Member of the Provincial Assembly of Balochistan
- In office 1 June 2013 – 31 May 2018
- Constituency: PB-26 Jaffarabad-II

Member of the Senate of Pakistan
- Incumbent
- Assumed office 2024

Personal details
- Born: 10 March 1965 (age 61) Usta Muhammad, Balochistan, Pakistan
- Party: BAP (2025-present)
- Other political affiliations: PMLN (2024-2025) PPP (2020-2024) PMLN (2013-2018)
- Relations: Jamali family

= Rahat Jamali =

Pakistani politician (born 1965)

Rahat Faiq Jamali (born 10 March 1965) is a Pakistani politician who was a Member of the Provincial Assembly of Balochistan, from June 2013 to May 2018.

==Early life and education==
Jamali was born on 10 March 1965 in Usta Mohammad, Balochistan, Pakistan.

She has done Master of Arts	 in Urdu from the University of Balochistan.

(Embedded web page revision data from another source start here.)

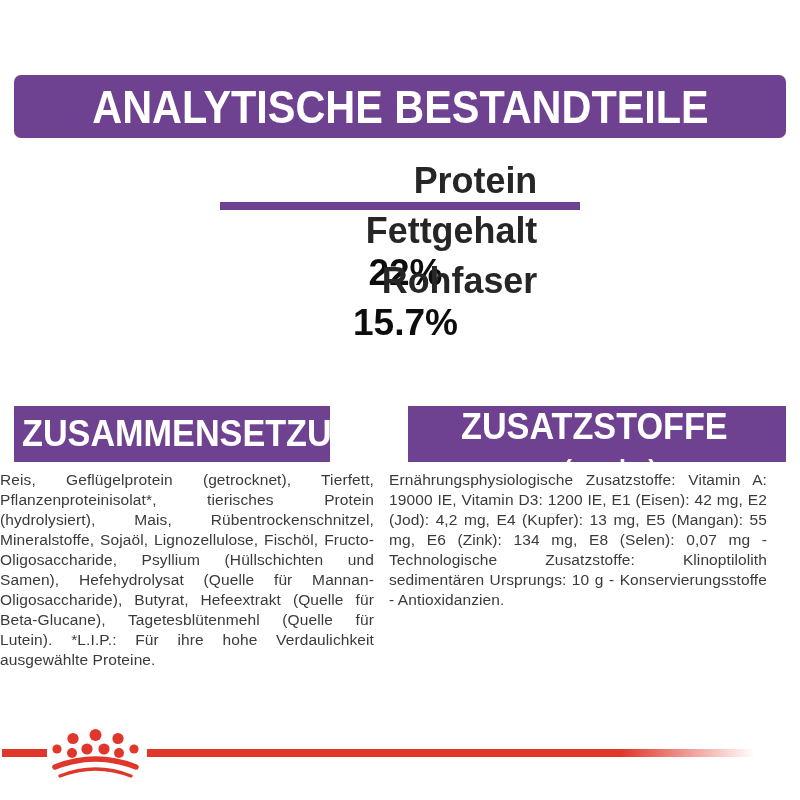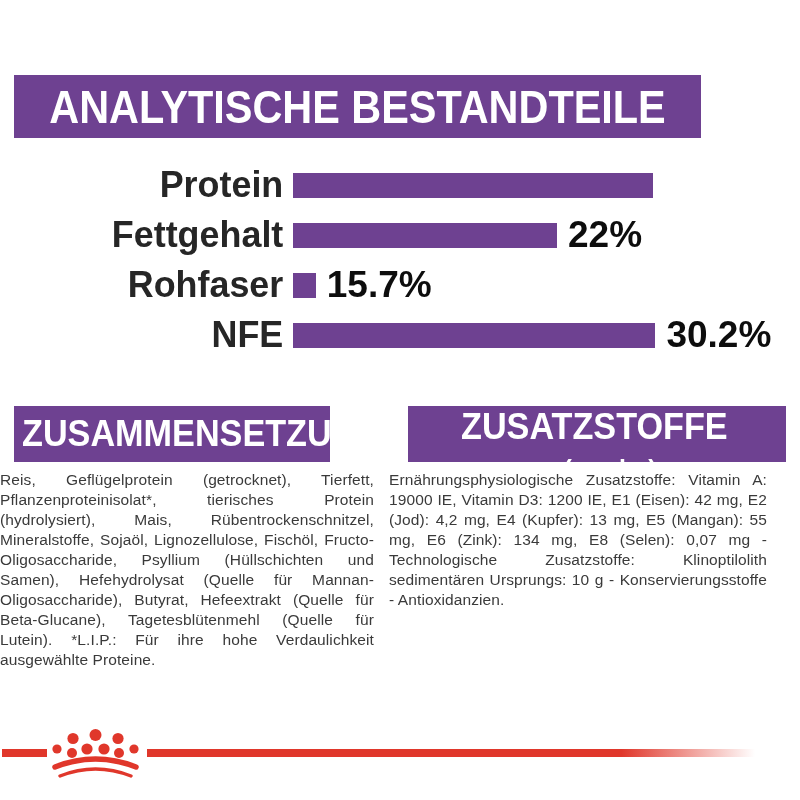--- a/index.html
+++ b/index.html
@@ -9,7 +9,7 @@
 
   
   .band { position: absolute; background: #6e4191; color: #ffffff; display: flex; align-items: center; }
-  .header-band { left: 14px; top: 75px; width: 687px; height: 63px; justify-content: center; }
+  .header-band { left: 14px; top: 75px; width: 772px; height: 63px; justify-content: center; border-radius: 7px; }
   .header-band .band-title {
     font-weight: bold; font-size: 46px; letter-spacing: 0px; white-space: nowrap;
     transform: scaleX(0.90); transform-origin: center center;

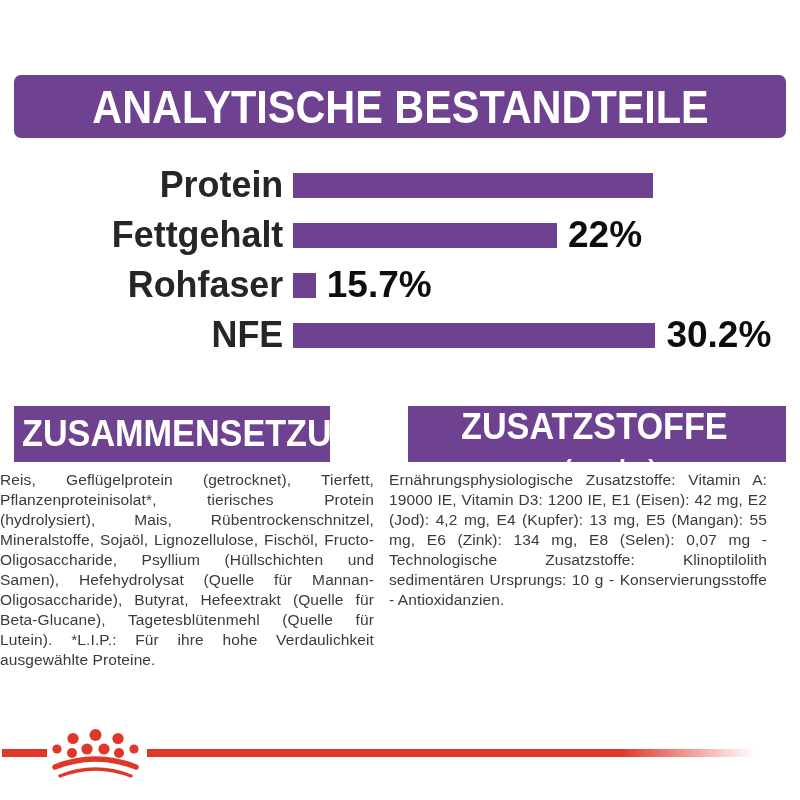--- a/index.html
+++ b/index.html
@@ -17,7 +17,7 @@
 
   
   .chart { position: absolute; left: 0; top: 160px; width: 800px; }
-  .chart-row { display: flex; align-items: center; height: 50px; }
+  .chart-row { display: flex; align-items: center; height: 50px; flex-direction: column; }
   .chart-label {
     width: 293px; text-align: right; padding-right: 10px;
     font-weight: bold; font-size: 37px; color: #262626; white-space: nowrap;

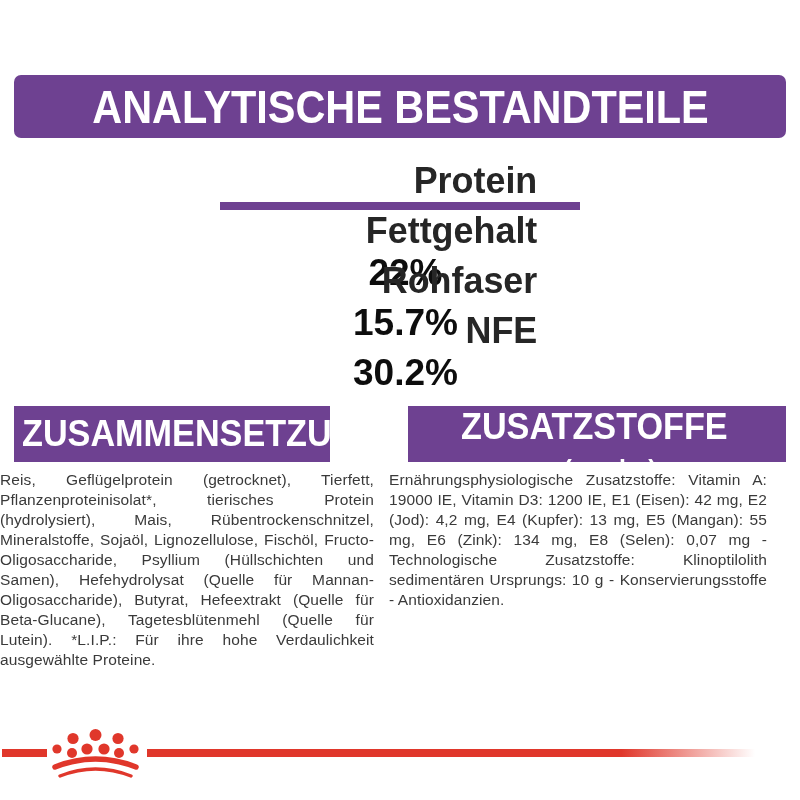--- a/index.html
+++ b/index.html
@@ -84,11 +84,6 @@
       <div class="bar" style="width: 22.8px;"></div>
       <span class="chart-value">15.7%</span>
     </div>
-    <div class="chart-row">
-      <span class="chart-label">NFE</span>
-      <div class="bar" style="width: 362.4px;"></div>
-      <span class="chart-value">30.2%</span>
-    </div>
   </div>
 
   <div class="band section-band band-left">

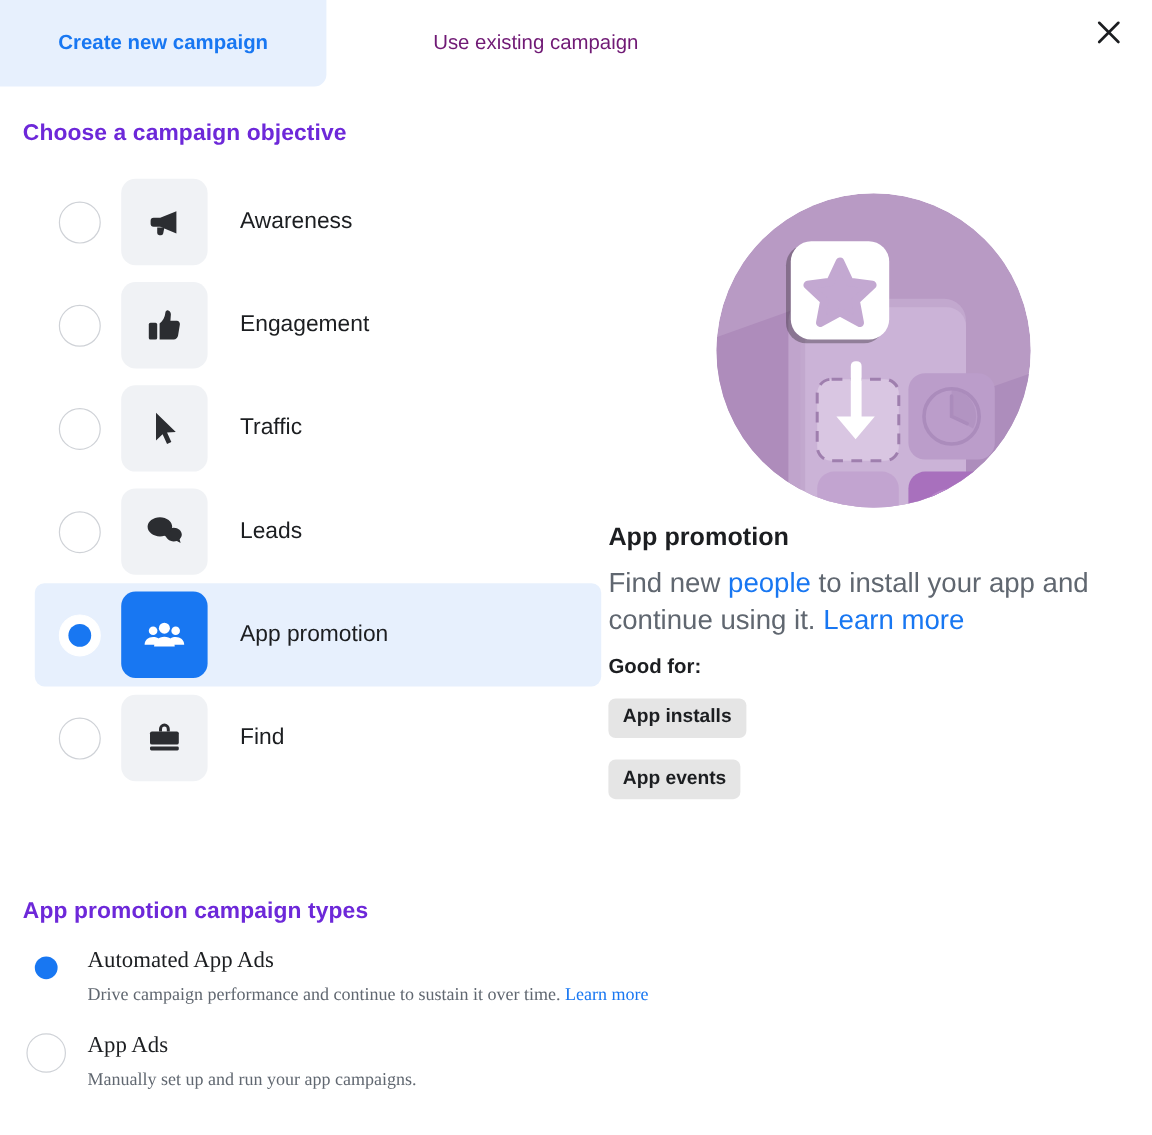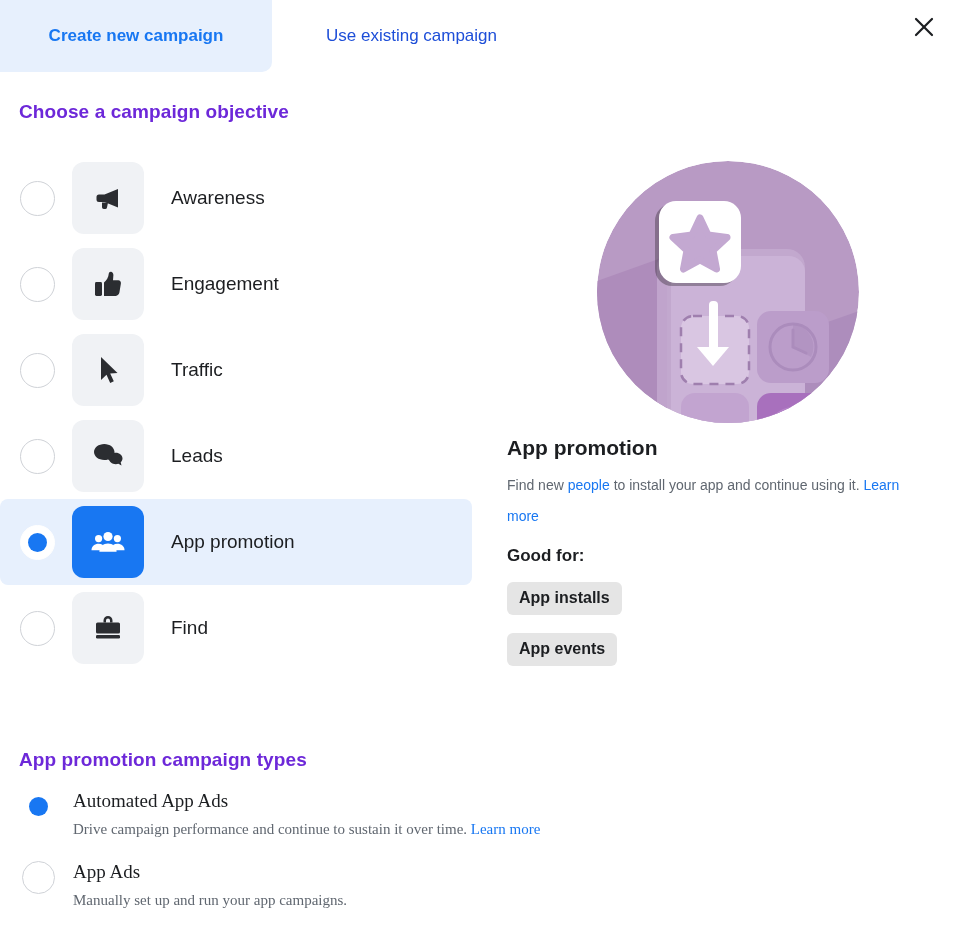--- a/index.html
+++ b/index.html
@@ -44,9 +44,9 @@
   .tab.inactive {
     left: 272px;
     width: 260px;
-    color: #1d4ed8;
+    color: #701a75;
     font-weight: normal;
-    justify-content: center;
+    justify-content: flex-end;
     padding-left: 19px;
   }
   #close-btn {

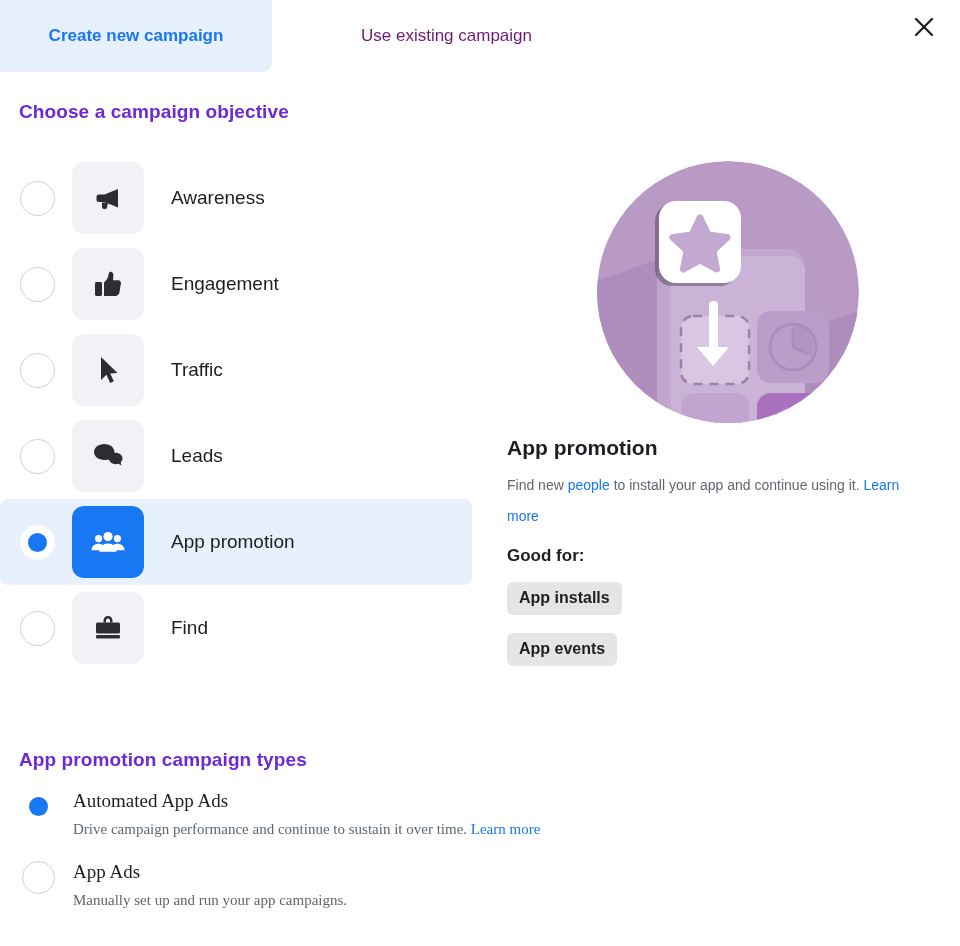--- a/index.html
+++ b/index.html
@@ -76,8 +76,9 @@
   #objective-list {
     position: absolute;
     left: 0;
-    top: 155px;
+    top: 142px;
     width: 472px;
+    padding-left: 29px;
   }
   .obj-row {
     position: relative;

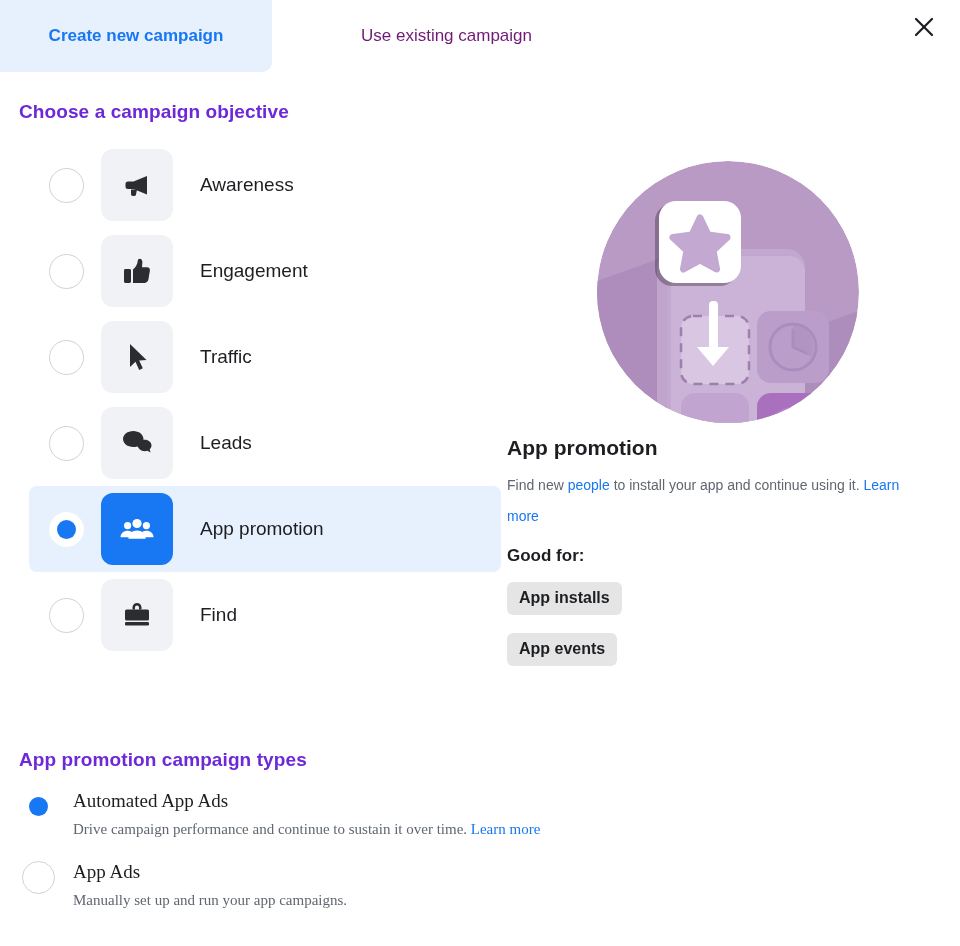--- a/index.html
+++ b/index.html
@@ -160,7 +160,7 @@
     left: 7px;
     top: 320px;
     width: 410px;
-    font-size: 14px;
+    font-size: 23px;
     line-height: 31px;
     color: #606770;
   }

She is sister of Jan Muhammad Jamali.

==Political career==

She was elected to the Provincial Assembly of Balochistan as a candidate of Pakistan Muslim League (N) from constituency PB-26 Jaffarabad-II in the 2013 Pakistani general election. She had secured 12,521 votes.

In September 2017, she was appointed as Provincial Minister of Balochistan for Labour in the cabinet of Chief Minister Nawab Sanaullah Khan Zehri, where she remained until resigning in January 2018.